The vet on the line asks a few terse questions about symptoms. He asks where I am and if I have a car. I don’t. He says, “Be at Topview in twenty minutes.” Topview the restaurant? Yes, that’s right. He rings off. Okay. I run back and stuff Jack into a bag. Out again and down to the end of the block where I hail a taxi. It’s a quick drive to the Magananya neighborhood, and then up the steep hill to Topview. We get out and stand there, a bit foolishly, at the entrance to the parking lot. A gang of local kids takes up the chant of “money” across the street, seeing faranj. The security guard keeps them at bay. I sit on a low concrete border by the road, looking at Topview’s view. It’s a gorgeous one at this time of day. Almost the whole city spreads itself below, across its geographic bowl. A few high, billowing clouds hang above the mountains, catching the white afternoon sunshine, breaking it into long, translucent rays. Jack staggers out of his bag and teeters along the wide concrete strip we sit on. He slowly wheels over onto his butt and over into the bushes in what I had taken for a shallow planter. He disappears and squeals all the way down the side of the wall, which turns out to be about six feet high. I and one of the money kids run around the wall and down the hill. I hold back the thorny bush while the boy reaches in for Jack. Back in my hand, the poor pup rolls sad eyes up into mine and whimpers.

Eventually, a man in a dark suit and shades pulls up in his jeep. He glances left and right before making shaded eye contact. He smiles wryly at the sight of us. He nods discreetly and pulls into the parking lot. There, he walks briskly to the back of his jeep and opens it up, opening the black bag stowed there and withdrawing tools of the trade. His gaze roves this way and that as he questions me again. He nods at the answers, begins preparing medicines. “Where are you from?” I admit America, knowing full well it’s a question about his fee. Quickly glancing around the empty parking lot again, he tells me he was trained in Cuba. With deft fingers, he readies a needle-less syringe and picks Jack up around the collar. He squeezes out some brown solution down his throat. Jack gags. The vet puts him down on a narrow shelf, says, “Worms.” Now he puts the needle on and picks Jack up. He jabs him in back of the leg, and Jack barks, with his little muzzle wide open. The poor pup begins to squirt blood. The vet tells me irritably I’ve got to hold him. He mops up blood, and then we try again. I hold him around the neck, so small it fits neatly in the circle of forefinger and thumb. First, the vet has to sterilize the new wound. More desperate crying. Then, the shot, and it seems like Jack will never stop barking in pain. Briskly, the man prepares another solution to go down Jack’s throat in the morning. He glances furtively around us and hands me a business card. “Call, I’ll meet you.” He jumps in the jeep, and he’s off.

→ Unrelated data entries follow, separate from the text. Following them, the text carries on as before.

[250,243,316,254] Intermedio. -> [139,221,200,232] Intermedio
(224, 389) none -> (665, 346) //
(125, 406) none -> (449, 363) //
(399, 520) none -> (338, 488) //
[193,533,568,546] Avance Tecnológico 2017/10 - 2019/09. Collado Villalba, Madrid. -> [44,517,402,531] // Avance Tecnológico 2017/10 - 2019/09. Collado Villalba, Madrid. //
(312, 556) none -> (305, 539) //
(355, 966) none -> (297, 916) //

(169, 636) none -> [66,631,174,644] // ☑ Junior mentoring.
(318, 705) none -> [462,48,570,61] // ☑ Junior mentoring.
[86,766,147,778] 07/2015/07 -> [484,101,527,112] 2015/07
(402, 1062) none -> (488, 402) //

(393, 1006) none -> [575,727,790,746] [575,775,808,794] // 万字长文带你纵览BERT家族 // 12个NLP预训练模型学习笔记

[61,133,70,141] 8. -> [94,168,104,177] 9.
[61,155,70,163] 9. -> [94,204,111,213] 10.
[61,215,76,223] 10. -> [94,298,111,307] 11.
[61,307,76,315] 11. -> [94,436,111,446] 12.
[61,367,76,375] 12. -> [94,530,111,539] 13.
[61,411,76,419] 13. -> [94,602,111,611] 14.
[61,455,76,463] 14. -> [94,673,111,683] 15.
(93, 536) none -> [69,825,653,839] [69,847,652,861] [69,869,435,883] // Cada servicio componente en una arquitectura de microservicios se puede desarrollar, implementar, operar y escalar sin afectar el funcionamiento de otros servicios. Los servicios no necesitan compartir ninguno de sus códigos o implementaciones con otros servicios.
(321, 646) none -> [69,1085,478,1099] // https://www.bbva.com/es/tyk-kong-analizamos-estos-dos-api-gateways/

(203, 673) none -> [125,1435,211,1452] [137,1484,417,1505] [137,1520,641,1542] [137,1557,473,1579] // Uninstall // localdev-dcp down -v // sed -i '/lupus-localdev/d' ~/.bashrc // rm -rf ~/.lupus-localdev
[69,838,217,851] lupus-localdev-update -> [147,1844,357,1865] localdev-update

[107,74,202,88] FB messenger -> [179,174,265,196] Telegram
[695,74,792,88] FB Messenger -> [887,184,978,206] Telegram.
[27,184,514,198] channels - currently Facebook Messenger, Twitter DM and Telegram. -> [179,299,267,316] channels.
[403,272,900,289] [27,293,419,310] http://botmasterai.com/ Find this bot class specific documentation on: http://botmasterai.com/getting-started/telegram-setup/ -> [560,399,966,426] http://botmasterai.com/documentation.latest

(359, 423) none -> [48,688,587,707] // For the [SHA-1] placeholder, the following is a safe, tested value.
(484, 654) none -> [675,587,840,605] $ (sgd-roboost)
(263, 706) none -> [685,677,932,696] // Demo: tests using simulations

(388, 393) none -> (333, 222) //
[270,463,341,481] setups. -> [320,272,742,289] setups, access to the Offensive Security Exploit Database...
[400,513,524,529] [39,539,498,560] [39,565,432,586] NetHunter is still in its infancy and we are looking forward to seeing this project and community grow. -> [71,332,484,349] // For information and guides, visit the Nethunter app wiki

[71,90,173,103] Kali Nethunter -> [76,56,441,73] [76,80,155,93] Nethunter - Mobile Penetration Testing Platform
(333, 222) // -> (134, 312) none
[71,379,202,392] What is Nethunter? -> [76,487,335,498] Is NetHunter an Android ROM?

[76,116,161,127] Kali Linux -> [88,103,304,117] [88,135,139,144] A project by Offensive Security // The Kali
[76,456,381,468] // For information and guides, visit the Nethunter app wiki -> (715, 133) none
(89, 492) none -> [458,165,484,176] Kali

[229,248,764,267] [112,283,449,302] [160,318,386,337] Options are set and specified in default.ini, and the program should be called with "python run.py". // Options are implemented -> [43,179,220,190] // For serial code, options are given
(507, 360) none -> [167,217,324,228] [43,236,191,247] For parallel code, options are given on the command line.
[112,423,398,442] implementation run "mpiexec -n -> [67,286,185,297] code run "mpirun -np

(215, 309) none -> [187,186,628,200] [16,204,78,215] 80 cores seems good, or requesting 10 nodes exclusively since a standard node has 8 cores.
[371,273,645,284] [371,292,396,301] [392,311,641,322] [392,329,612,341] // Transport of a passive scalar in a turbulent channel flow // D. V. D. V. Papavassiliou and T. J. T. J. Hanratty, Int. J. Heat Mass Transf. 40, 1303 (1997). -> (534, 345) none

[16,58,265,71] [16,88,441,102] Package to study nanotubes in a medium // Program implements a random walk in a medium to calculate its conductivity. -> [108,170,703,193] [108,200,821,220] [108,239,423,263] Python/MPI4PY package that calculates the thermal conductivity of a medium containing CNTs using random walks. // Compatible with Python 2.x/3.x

Jack and I walk home. By this time the sun’s farflung light is becoming yellow and pink. It illuminates the bottoms of the clouds. With Jack in my arms, his head sticking out of the bag, I stroll down the hill to strains of “Money,” down to the roundabout, where the taxis race by, down the new asphalt road. Along the sidewalk, I pass the old men sitting like sages by the sidewalk with blankets spread before them, past the woman selling peanuts and tissues, past the little girl with blank eyes who’s there every day, wrapped in her blanket and making occasional loud appeals for help in her strange, whining voice. Wusha, wusha I hear whispered all around, the word for dog. People smile. “Beautiful dog,” one young man comments in passing.

Friday, December 24, 2004

Travelogue 55 -- December 24
The Game

There’s always something to entertain on an afternoon out in the city, amusing, sordid or anything in between. I’m at the cafe beside the school where I’m teaching a class in the early evening. The usual parade is on, of beggars and students, businessmen and the dirt poor. This is the cafe with the view across the streets into the fields and hills beyond. One use for the field directly across the street is the storage of heavy construction machinery. One big Caterpillar with a big shovel retracted comes whizzing by, and the man who isn’t driving is sitting on top and waving to everyone with a big grin. He winks and mugs; he gives a thumbs-up and waves to us to come along. Everything is a show. Next are the two kids with roller blades. They seem to be trail-blazers here, the first with roller blades. Everyone stares. Maybe that’s because they choose to play on the highway, dodging up and down the middle or the side of the road. And one of them seems to have lost one of blades, so he pushes along on one as though it were a skate board. Next is the elderly British a teacher, who walks by with a young Abasha boy, that is, she walks by until one of the huge table umbrellas at the cafe blows loose in a stiff breeze and smacks her in the head. She bends over onto the ground. No one budges. I run over to check on her. Fortunately, she’s not hurt, just dazed. One or two of the waitresses come and stare at her and go away. When she’s collected herself, she returns to the cafe and lectures the manager. He just smiles. This isn’t a country of civil suits yet. Nor is it one where minor tragedies elicit too much sympathy.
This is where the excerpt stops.